Алла её не пустила, мягко положила ладонь на руку, проникновенно заглядывая в глаза.
– Да вы послушайте, это действительно интересно, – попросила учительница, косясь на гениального воспитанника.
– Правда? – уточнила Маша, но скепсиса, кажется, никто не уловил.
– Уникальная история! – объявил Артём, пытаясь уцепить чайник. Алла и ему воли не дала, перехватила, сама разлила по чашкам. – Вот слушайте. У наследника дворянина Бойнусова был друг детства, некий Владимир Штейн, происхождения достаточно простого. Вроде бы познакомились они в гимназии, но это не точно.
– И сомнительно. Дворянин, пусть и не титулованный, посылал наследника в гимназиях обучаться? Да в таких, где то ли немецкие, то ли, вообще, еврейские дети образовывались, ещё и из простых[2], – вставила стреноженная вежливостью Мария из ничем не замутнённой вредности.
– Вот-вот, – покивал будущий краевед. – Но со Штейном их связывала очень тесная дружба – это факт. В местном музее, в городе, есть их письма, они активно переписывались во время Первой мировой. Бойнусов, понятно, офицерствовал, а друг его стал врачом и неплохим. А потом случилась революция и…
– Сердешный друг спрятал сокровища графа, которые тот не успел вывезти во Францию, – закончила Мельге. – Или куда он там подался, в Стамбул?
– Откуда вы знаете? – оторопел Артём, даже чашку до рта не донёс, бедолага, так и застыл.
– Я догадливая, – скромно призналась Мария. – Странно только, что клад запрятали в Мухлово, а не в графской усадьбе. Обычно прячут там, за секретным шкапом. В стену семейного склепа вмуровать тоже хорошо. Или резиденция графов всё же тут была?
– Не, – Артём, решивший-таки хлебнуть чаю, едва не подавился, замотал головой. – Не тут, там, – парень безадресно махнул рукой, на этот раз, к счастью, пустой, без блинчика. – Фундамента и того не осталось. В Мухлове была дача Штейна, то есть друга графа. Потому тут и заныкал.

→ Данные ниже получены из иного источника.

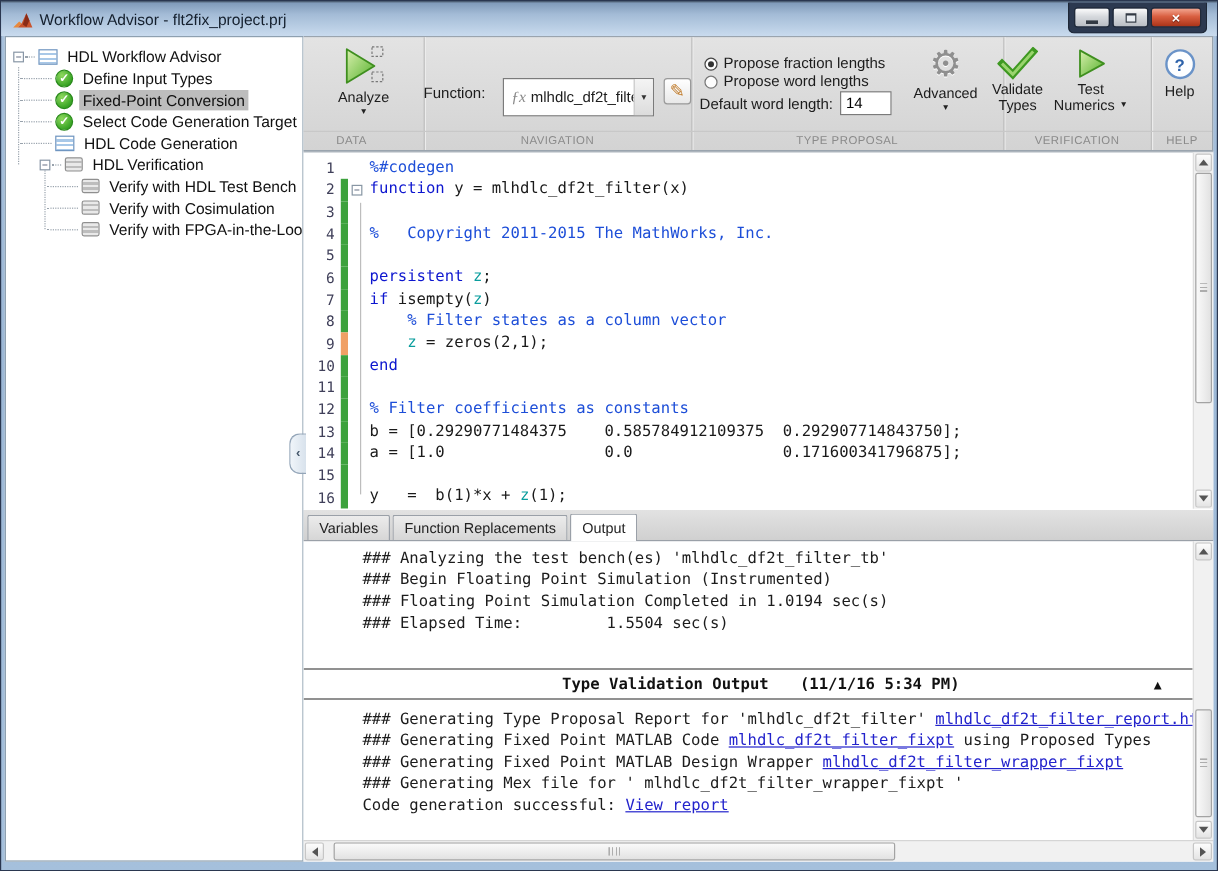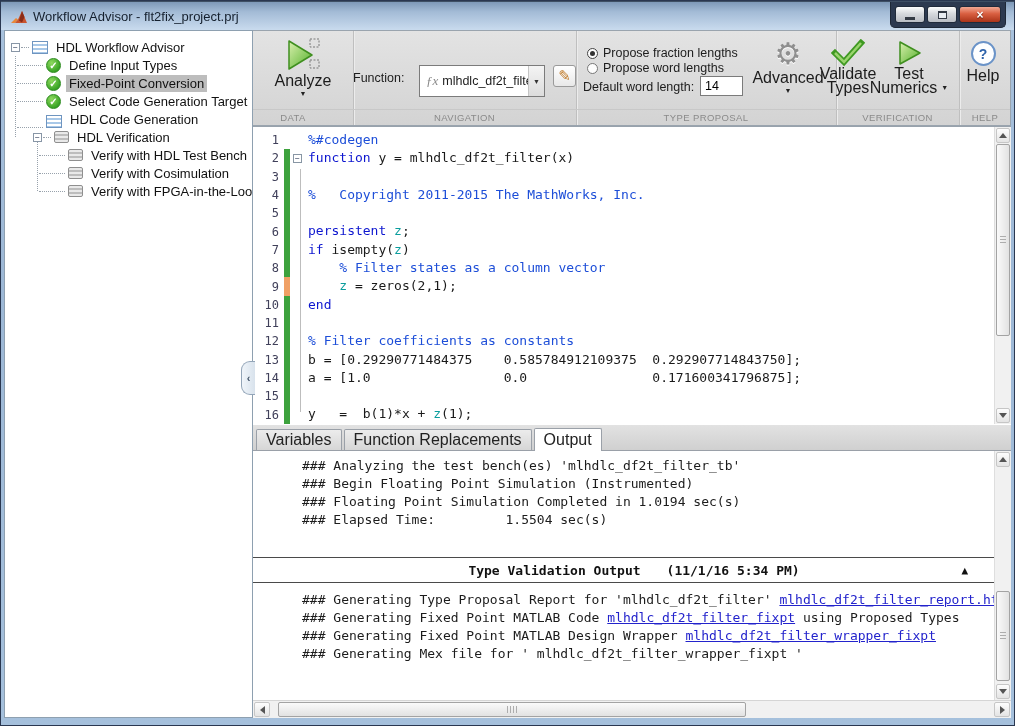--- a/index.html
+++ b/index.html
@@ -52,7 +52,7 @@
     font-size:9.5px;color:#8a8a8a;letter-spacing:.4px;}
   .tool-btn{position:absolute;display:flex;flex-direction:column;align-items:center;cursor:default;}
   .dd{font-size:7px;color:#222;line-height:8px;margin-top:2px;}
-  .tb-label{font-size:16px;color:#1c1c1c;line-height:14px;}
+  .tb-label{font-size:12px;color:#1c1c1c;line-height:14px;}
   .analyze{left:16px;top:5px;width:68px;}
   .fn-label{position:absolute;left:100px;top:40px;}
   .combo{position:absolute;left:166px;top:34px;width:126px;height:32px;background:#fff;

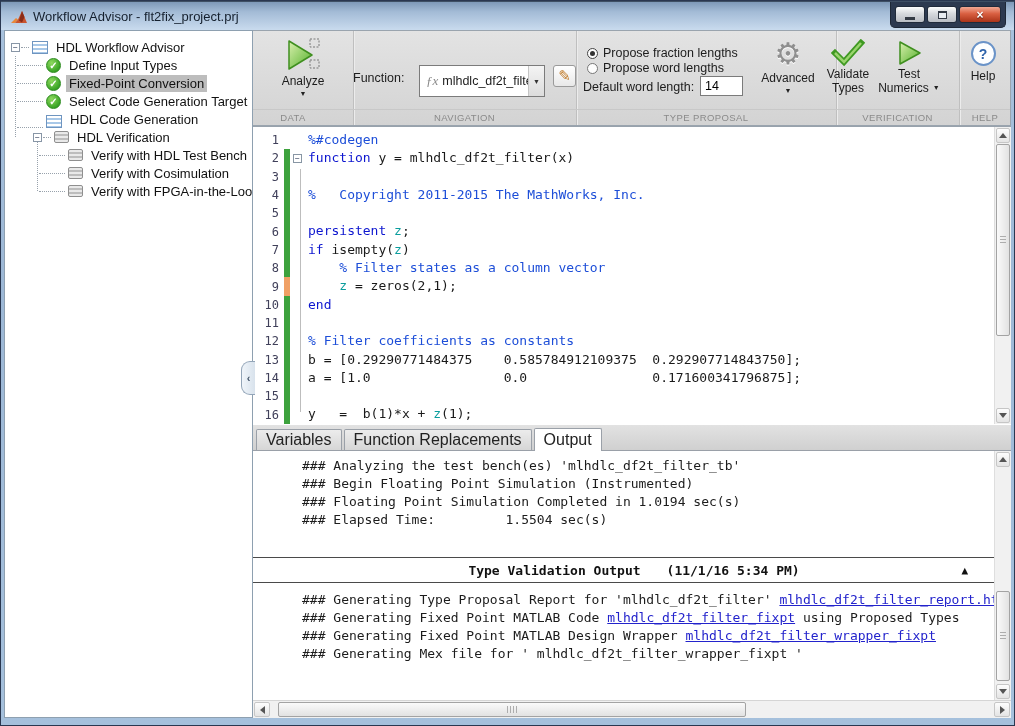--- a/index.html
+++ b/index.html
@@ -192,7 +192,7 @@
           <div class="ti ti-check">✓</div>
           <div class="tlabel">Select Code Generation Target</div>
         </div>
-        <div class="trow" style="padding-left: 40px; align-items: flex-end;">
+        <div class="trow" style="padding-left: 40px;">
           <div class="stub long"></div>
           <div class="ti ti-list"></div>
           <div class="tlabel">HDL Code Generation</div>

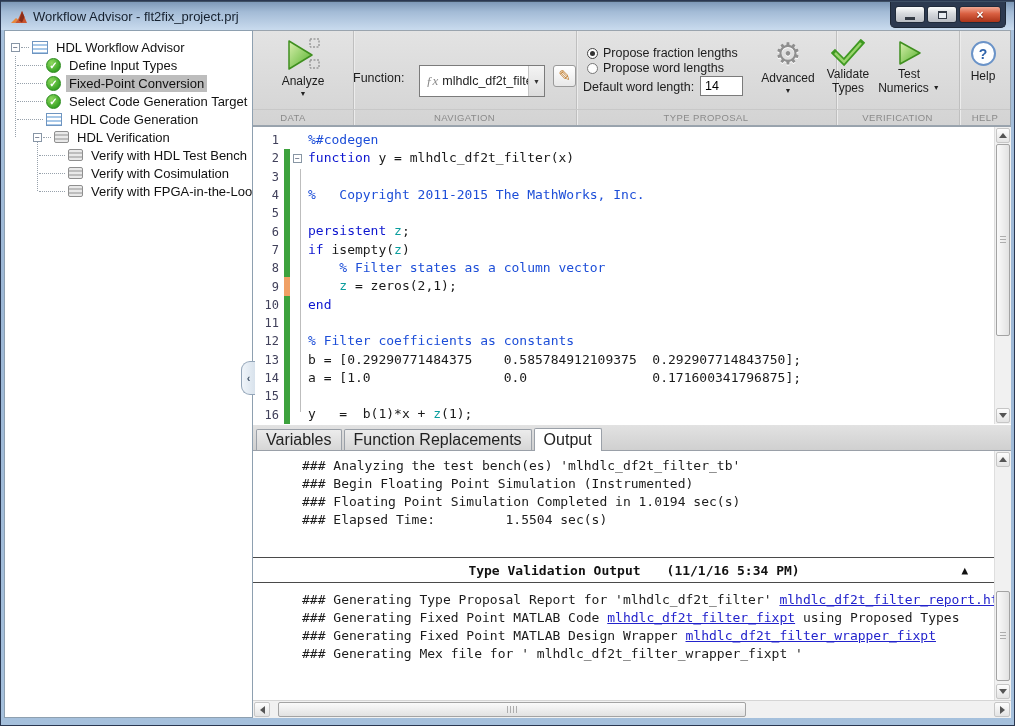--- a/index.html
+++ b/index.html
@@ -114,7 +114,7 @@
   .tabbar{position:absolute;left:0;top:394px;width:758px;height:26px;
     background:linear-gradient(#e2e2e2,#d0d0d0);border-top:1px solid #ffffff;
     display:flex;align-items:flex-end;padding-left:3px;gap:2px;}
-  .tab{height:21px;padding:0 9px;font-size:16px;color:#222;display:flex;align-items:center;
+  .tab{height:21px;padding:0 9px;font-size:12px;color:#222;display:flex;align-items:center;
     background:linear-gradient(#ececec,#d6d6d6);border:1px solid #9aa0a8;border-bottom:none;
     border-radius:2px 2px 0 0;position:relative;}
   .tab.active{background:#fff;height:23px;z-index:3;margin-bottom:-1px;}

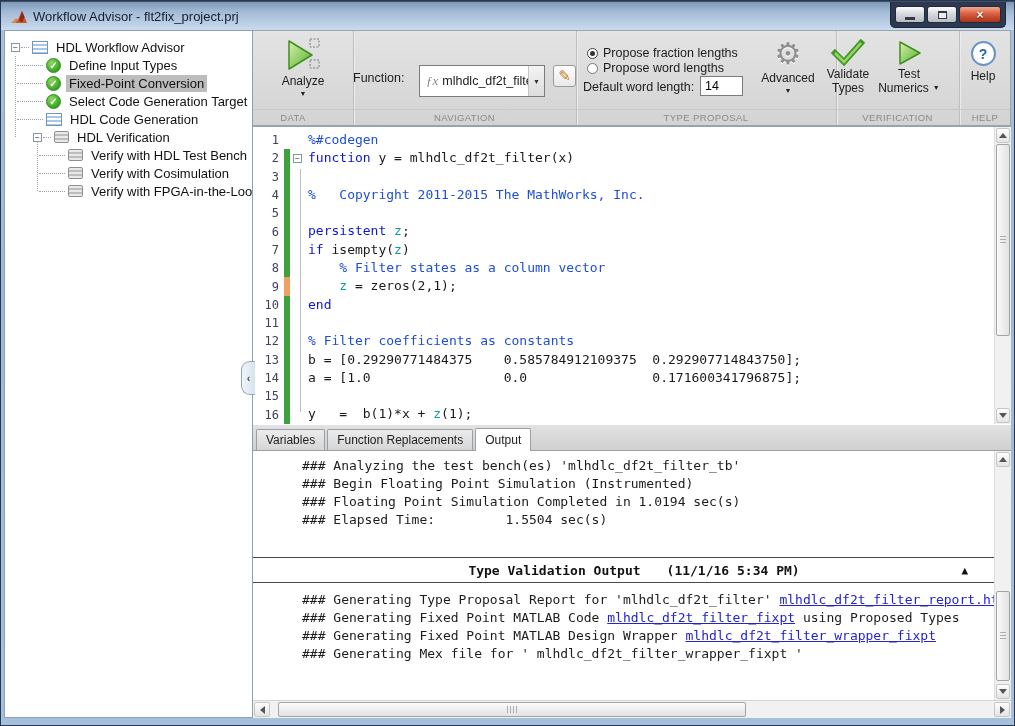--- a/index.html
+++ b/index.html
@@ -455,6 +455,7 @@
           <div class="cline"><span>### Generating Fixed Point MATLAB Code </span><span class="clink">mlhdlc_df2t_filter_fixpt</span><span> using Proposed Types</span></div>
           <div class="cline"><span>### Generating Fixed Point MATLAB Design Wrapper </span><span class="clink">mlhdlc_df2t_filter_wrapper_fixpt</span></div>
           <div class="cline"><span>### Generating Mex file for ' mlhdlc_df2t_filter_wrapper_fixpt '</span></div>
+          <div class="cline"><span>Code generation successful: </span><span class="clink">View report</span></div>
         </div>
       <div class="vscroll">
         <div class="sb-btn sb-top">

– Поня-атно, – протянула Маша.
– Да в том-то и дело, что ничего не понятно! После революции здесь чёрте что творилось! Какое-то время посёлок не трогали. Потом решили тут устроить коммуну для трудновоспитуемых подростков. Но из этого, слава богу, ничего не вышло, они даже не доехали, разладилось у них что-то. Дальше дачи стали раздавать своим да нашим, но тоже врачам, инженерам, да офицерам, только уже советским. Не Волга, конечно, это вы правильно заметили, но места-то какие, да и дома хорошие! Ну а потом тридцать седьмой год, сами понимаете, всё перешло в другие руки, а там уж никто про прежних хозяев и не спрашивал. Короче! Теперь ни одной ниточки не осталось, никто, вот совсем никто понятия не имеет, где именно жил Штейн! – торжественно закончил Артём.
– Ну естественно, – хмыкнула Мария. – Где жил, никто не знает, но про клад слышали все.
– А я не только слышал, – парень, ехидно ухмыльнувшись, злодейски поиграл бровями.
– Неужто вы его видели?
– Видеть не видел, а вот письмо Штейна к графу и в руках держал, и даже копию его имею. Хотите покажу?
– Хочу, – честно призналась Мельге, в которой историко-архивное образование медленно, но с большими шансами на победу давило здравый смысл.
Клад она, понятное дело, искать не собиралась, но история из банальной как-то незаметно начала превращаться в интересную.
***
Ксерокопия была не лучшего качества, но не потому, что техника подвела, просто оригинал оказался в плохом состоянии и листок пачкали пятна, россыпи точек, чёрные линии. Видимо, бумага, на которой было написано письмо господина Штейна, потемнела и пожелтела, да и изначально не отличалась качеством. Ну а что там изображено, оставалось лишь угадывать: строчки расплылись, вылиняли, взгляд спотыкался об «еры» и «яти», да ещё почерк был поистине врачебный, будто человек не по-русски писал, а какие-то затейливые иероглифы выводил.
– У меня есть подстрочник[3]. – Артём заботливо разгладил копию на газетке, которую попросил положить на стол поверх скатерти. – Сам разбирал. Ну и работка, скажу вам!